**EXERCISE AIM:** Transcribe each record exactly. Omit the pictures.

Code change snippets
* * * * * * *
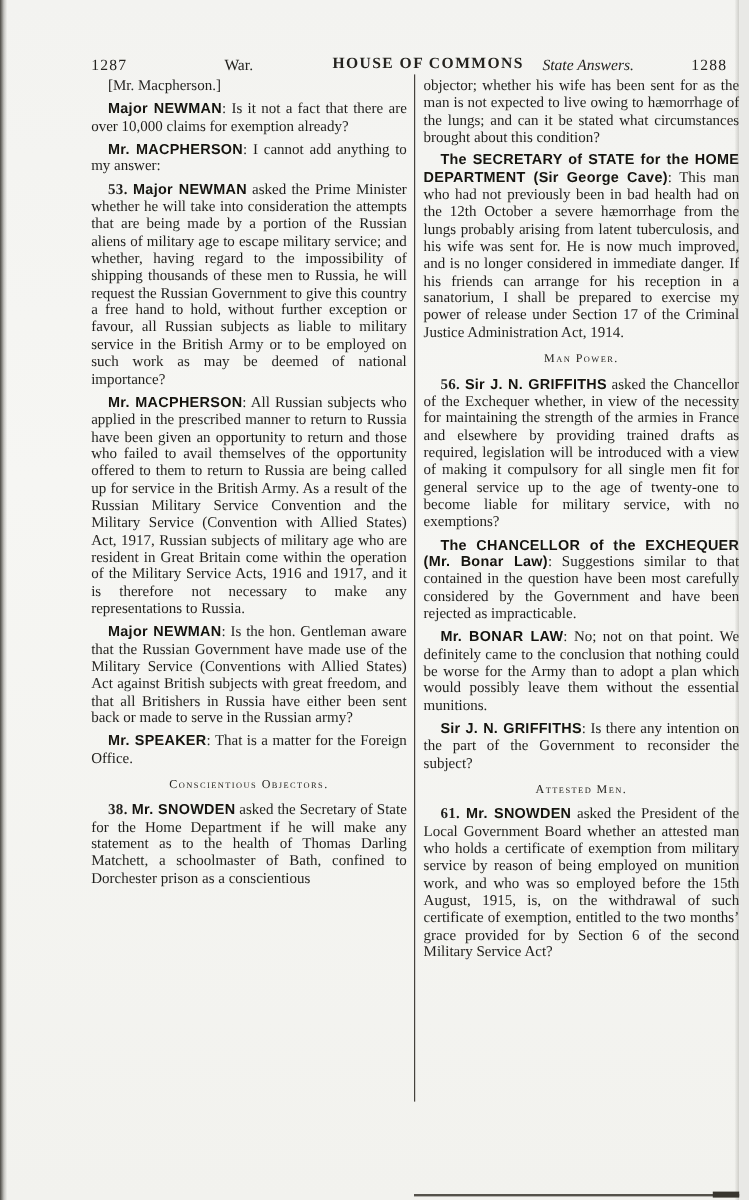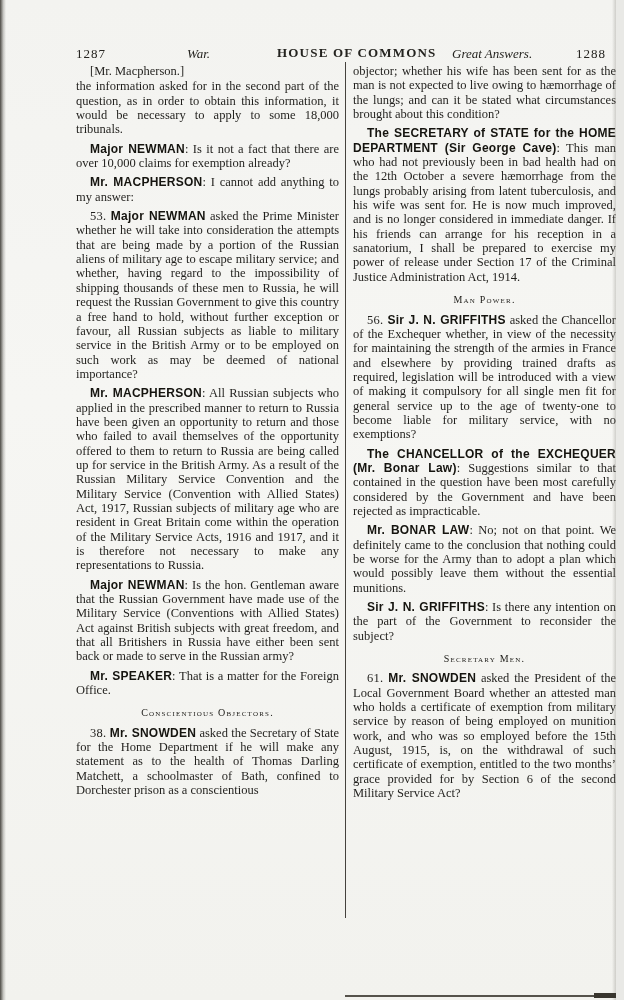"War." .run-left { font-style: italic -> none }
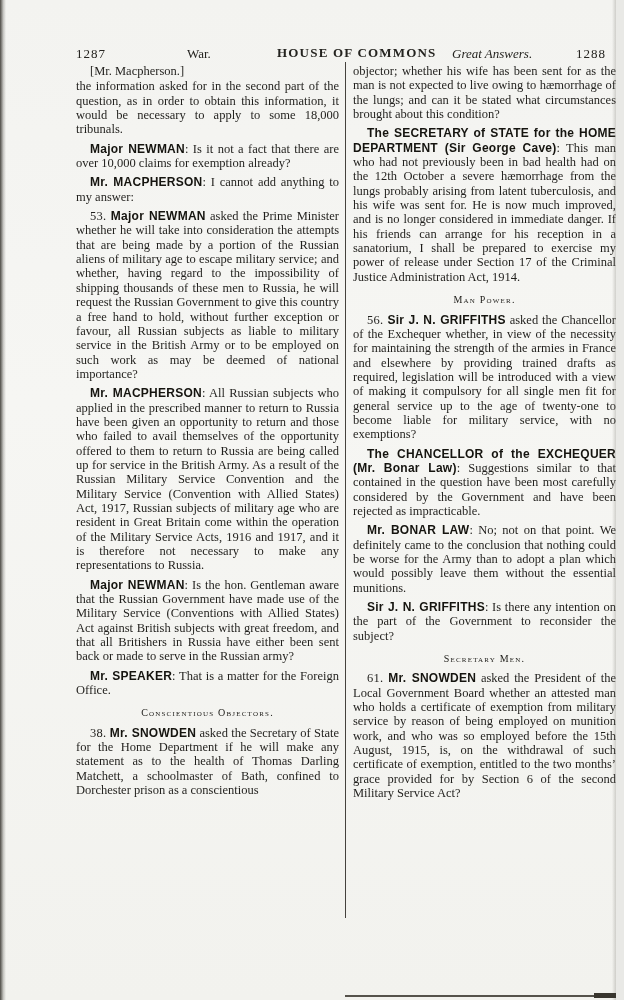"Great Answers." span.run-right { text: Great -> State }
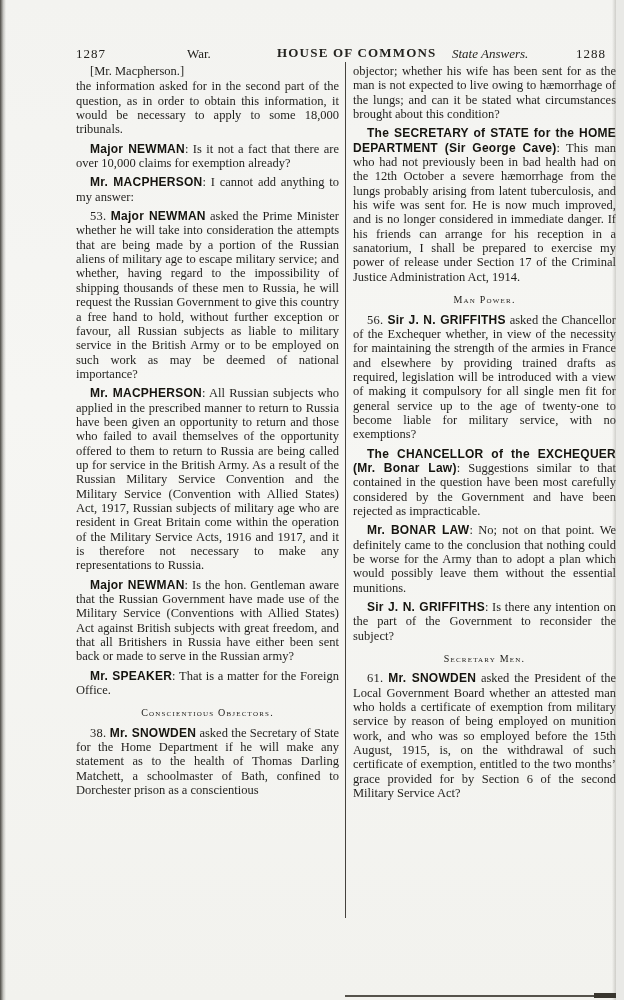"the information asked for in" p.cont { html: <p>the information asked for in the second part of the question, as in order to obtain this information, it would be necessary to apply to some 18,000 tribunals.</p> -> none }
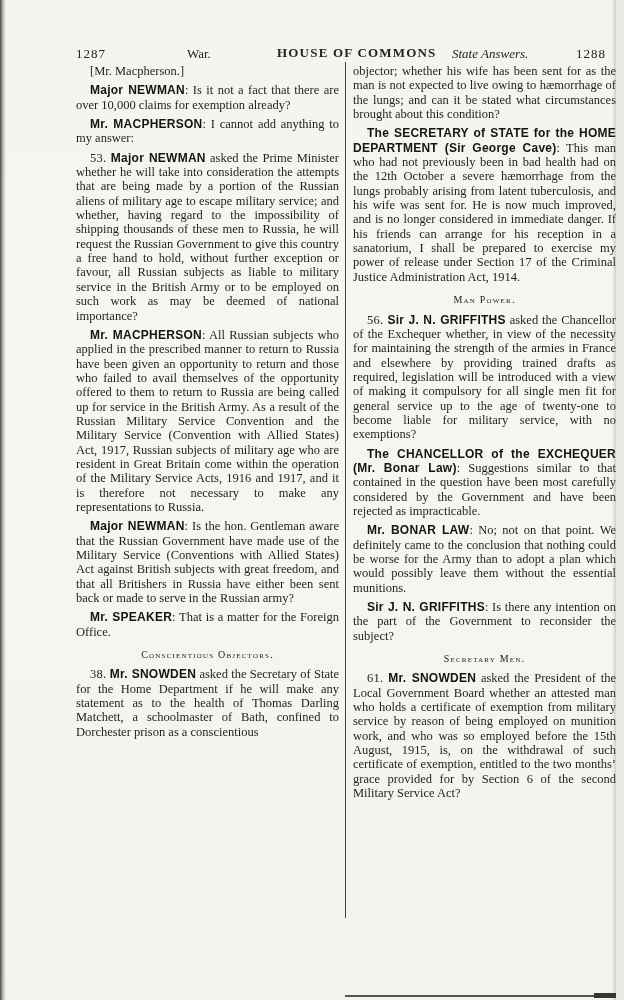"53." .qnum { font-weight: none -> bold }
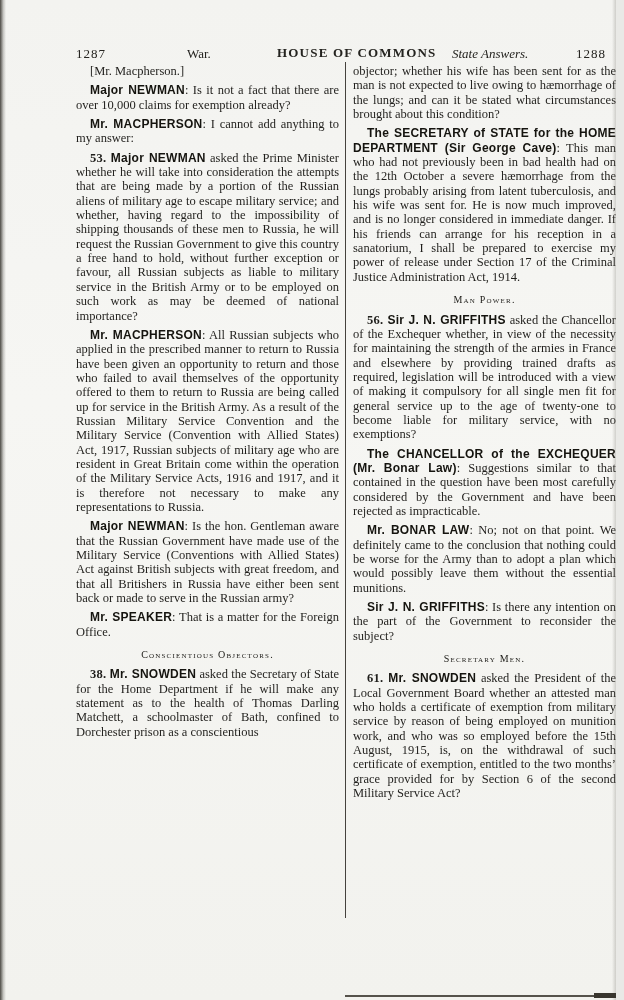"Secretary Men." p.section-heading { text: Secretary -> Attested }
* * * * * * *
**EXERCISE ANSWER:**
"War." .run-left { font-style: italic -> none }
"Great Answers." span.run-right { text: Great -> State }
"the information asked for in" p.cont { html: <p>the information asked for in the second part of the question, as in order to obtain this information, it would be necessary to apply to some 18,000 tribunals.</p> -> none }
"53." .qnum { font-weight: none -> bold }
"Secretary Men." p.section-heading { text: Secretary -> Attested }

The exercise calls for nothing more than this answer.